Be Gentle With Ink
Someone spilled ink over someone’s face today. No, wait. Someone first tell me why does this product still sell in the market? It is the most self esteem-crushing, handwriting-debilitating and painfully cumbersome stationery item that has ever existed in a helpless student’s kit. Try and recall the first time you tried using an ink pen. I don’t know what happened to you. But I had witnessed disaster of the highest order in trying to use this useless blue liquid for the first time. The ink pen wouldn’t work for nuts, so I gave it a few jolts. Generous sprays of the ink went all over the bowl of cookies lying before me. (Weirder things happened later when my mother’s anger got me so nervous I tried to wash those cookies, but let us skip that part).
Ink has done worse. Especially for people like me who were anyway not particularly gifted with calligraphic skills. Place an ink pen in our hands and my writing would go all over the place. I had considered getting someone to file a petition against the use of ink pens when I had answered an English essay paper on the Indo-China war of 1962 with a misbehaving fountain pen and my teacher returned a note saying she did not really mean I needed to write the essay in the Chinese script. The results were there for everyone to see, and I told my mother I had the ink pen to blame. And she taught me a few lessons, Que Sera Sera style. “Remember them for your exams, and remember them for life,” she said.
1. Get a new pen.
Stop blaming everyone and everything else around you for the mess you are in. It is not just passe, it also doesn’t make sense. You know that theory of positive and negative energy thriving in equal measure, or something like that? If something irks you, don’t throw ink at it. Change what you can while staying within your limits (you know how to define them), accept what you cannot. Stop cribbing like a baby. And use your herd mentality for better purposes than “Hey, I heard that awesome dude socked his minister in the face with a boot – how about I spray some ink over the next person I see and high-five the other morons who call me a hero?”. Induce some positivity if you can. If you cannot, shut up and quietly do your own thing.
2. Keep your answer paper clean.
If you try being funny with ink, chances are some of it will spill over on your paper too. Blotted papers blur your own story, good as it may be. So be gentle with ink. When you become the guardian of civility and righteousness for everyone else, how on earth do you intend to monitor your own scruples?

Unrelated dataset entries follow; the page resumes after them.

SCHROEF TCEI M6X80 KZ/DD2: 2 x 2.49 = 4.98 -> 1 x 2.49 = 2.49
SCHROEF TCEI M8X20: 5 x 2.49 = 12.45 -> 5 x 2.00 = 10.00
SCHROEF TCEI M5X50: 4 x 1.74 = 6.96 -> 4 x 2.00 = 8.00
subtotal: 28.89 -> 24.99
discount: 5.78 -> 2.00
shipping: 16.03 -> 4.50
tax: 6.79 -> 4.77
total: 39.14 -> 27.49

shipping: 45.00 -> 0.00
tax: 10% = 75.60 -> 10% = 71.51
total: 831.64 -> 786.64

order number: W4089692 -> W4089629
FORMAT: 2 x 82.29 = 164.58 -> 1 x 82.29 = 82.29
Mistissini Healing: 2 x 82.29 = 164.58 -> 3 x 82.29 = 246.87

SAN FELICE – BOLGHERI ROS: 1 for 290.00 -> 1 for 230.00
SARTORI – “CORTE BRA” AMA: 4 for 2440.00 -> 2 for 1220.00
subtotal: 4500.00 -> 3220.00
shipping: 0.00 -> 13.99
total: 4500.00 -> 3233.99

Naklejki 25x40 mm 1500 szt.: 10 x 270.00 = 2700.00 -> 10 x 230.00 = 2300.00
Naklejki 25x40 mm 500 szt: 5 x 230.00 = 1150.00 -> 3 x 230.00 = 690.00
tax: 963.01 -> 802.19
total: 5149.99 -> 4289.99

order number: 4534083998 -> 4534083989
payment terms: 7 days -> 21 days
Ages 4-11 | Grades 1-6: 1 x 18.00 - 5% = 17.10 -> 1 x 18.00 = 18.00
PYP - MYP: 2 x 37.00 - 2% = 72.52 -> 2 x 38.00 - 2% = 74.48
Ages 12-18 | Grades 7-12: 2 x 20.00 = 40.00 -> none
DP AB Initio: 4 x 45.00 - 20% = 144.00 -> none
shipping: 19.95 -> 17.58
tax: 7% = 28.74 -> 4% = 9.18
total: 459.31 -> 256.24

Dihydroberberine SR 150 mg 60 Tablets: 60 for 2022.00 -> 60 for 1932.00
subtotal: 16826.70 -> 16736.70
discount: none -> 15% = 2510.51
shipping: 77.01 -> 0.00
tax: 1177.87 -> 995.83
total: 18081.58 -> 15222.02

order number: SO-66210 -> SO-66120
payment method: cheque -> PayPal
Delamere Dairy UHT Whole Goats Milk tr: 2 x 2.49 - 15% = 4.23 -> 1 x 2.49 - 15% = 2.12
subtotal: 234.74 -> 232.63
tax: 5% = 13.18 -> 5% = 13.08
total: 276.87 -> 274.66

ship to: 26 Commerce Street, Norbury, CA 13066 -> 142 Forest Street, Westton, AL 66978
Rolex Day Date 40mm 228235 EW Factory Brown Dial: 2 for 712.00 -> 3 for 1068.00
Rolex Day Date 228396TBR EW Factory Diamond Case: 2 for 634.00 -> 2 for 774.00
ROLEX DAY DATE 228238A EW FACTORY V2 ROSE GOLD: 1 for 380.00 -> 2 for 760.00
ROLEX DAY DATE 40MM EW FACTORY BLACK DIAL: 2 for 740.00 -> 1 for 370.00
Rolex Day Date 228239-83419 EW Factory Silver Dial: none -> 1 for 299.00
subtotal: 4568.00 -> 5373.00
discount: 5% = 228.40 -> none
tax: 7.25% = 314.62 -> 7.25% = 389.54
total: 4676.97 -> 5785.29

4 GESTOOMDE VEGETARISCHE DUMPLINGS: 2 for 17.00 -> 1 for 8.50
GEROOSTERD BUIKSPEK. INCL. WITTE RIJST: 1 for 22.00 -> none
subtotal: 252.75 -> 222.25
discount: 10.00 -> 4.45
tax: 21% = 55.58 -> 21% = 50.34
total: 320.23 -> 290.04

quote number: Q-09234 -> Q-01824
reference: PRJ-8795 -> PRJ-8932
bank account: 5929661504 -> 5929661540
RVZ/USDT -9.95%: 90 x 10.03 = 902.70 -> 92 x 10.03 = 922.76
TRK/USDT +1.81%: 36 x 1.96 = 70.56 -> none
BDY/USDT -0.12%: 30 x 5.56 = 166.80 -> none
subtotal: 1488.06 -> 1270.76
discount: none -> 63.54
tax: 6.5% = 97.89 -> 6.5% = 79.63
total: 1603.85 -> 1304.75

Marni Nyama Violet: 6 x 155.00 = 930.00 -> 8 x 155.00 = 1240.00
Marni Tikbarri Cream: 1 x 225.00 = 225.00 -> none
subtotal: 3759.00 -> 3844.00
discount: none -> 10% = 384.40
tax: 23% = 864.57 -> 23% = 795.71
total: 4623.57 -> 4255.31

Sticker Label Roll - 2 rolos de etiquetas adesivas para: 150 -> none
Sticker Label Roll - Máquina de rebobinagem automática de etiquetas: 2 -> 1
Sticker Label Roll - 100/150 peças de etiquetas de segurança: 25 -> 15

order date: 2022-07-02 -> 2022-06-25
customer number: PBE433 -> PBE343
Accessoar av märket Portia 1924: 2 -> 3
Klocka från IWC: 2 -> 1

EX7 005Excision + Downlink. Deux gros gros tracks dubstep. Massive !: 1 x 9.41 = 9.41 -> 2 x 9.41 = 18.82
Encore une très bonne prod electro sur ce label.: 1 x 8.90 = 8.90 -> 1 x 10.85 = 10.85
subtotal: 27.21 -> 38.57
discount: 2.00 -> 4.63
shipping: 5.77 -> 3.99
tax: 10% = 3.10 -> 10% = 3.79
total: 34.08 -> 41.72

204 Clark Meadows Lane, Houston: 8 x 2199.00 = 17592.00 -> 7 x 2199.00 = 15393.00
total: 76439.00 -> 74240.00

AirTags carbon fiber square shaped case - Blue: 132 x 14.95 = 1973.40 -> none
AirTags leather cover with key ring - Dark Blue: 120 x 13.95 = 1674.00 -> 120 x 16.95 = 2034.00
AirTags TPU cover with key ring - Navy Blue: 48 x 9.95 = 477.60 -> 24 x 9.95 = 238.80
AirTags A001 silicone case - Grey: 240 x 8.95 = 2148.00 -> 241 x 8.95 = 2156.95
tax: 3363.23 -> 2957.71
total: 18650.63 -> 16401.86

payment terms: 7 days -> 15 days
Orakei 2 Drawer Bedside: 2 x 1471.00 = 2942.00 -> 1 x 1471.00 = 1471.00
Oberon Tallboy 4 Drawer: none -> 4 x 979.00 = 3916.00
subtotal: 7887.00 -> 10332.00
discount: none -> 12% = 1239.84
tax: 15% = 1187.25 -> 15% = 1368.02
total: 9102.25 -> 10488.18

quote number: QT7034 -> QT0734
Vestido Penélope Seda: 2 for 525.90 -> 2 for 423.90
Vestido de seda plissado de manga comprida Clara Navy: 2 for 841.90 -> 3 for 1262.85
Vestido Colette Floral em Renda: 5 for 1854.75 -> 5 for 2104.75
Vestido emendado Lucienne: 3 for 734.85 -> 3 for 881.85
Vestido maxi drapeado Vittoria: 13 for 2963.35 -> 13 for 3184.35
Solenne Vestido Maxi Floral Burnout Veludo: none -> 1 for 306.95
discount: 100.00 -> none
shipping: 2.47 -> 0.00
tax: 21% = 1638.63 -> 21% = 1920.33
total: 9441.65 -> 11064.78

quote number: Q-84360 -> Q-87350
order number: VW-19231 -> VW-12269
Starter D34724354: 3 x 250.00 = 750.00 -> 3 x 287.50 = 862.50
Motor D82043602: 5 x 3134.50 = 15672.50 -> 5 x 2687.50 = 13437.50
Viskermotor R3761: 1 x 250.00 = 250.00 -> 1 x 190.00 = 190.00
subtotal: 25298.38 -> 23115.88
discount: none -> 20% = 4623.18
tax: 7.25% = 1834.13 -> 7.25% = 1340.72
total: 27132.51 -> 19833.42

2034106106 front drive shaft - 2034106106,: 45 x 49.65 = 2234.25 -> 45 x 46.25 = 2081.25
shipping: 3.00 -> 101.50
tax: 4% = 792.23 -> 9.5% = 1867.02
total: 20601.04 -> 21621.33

If your paper can be read, there are fair chances your story may work in your favour. Clean up your own act before being moral police to your city. Cleanliness begins from inside you.
3. Write to inspire.
At the end of the day, you will be asked only one question: Have you made it large? (No, not that one.) It will actually ask you: Do you inspire? If you do, no negativity can steal your words away. Write, speak and do things that can set a precedent, however small it be. Make a difference with your words and deeds. Violence makes dissonance at best, not difference.
We are not custodians of morality, honesty, law and other such mumbo-jumbo most of us do not understand the meanings of. At best, we can try being good, sensible human beings ourselves. At no rate do we have the right to hurl shoes, slaps, guns, grenades, cyanide, etc, etc, and ink at anyone. Let us all behave like grown-ups and learn to mind our own business, for starters.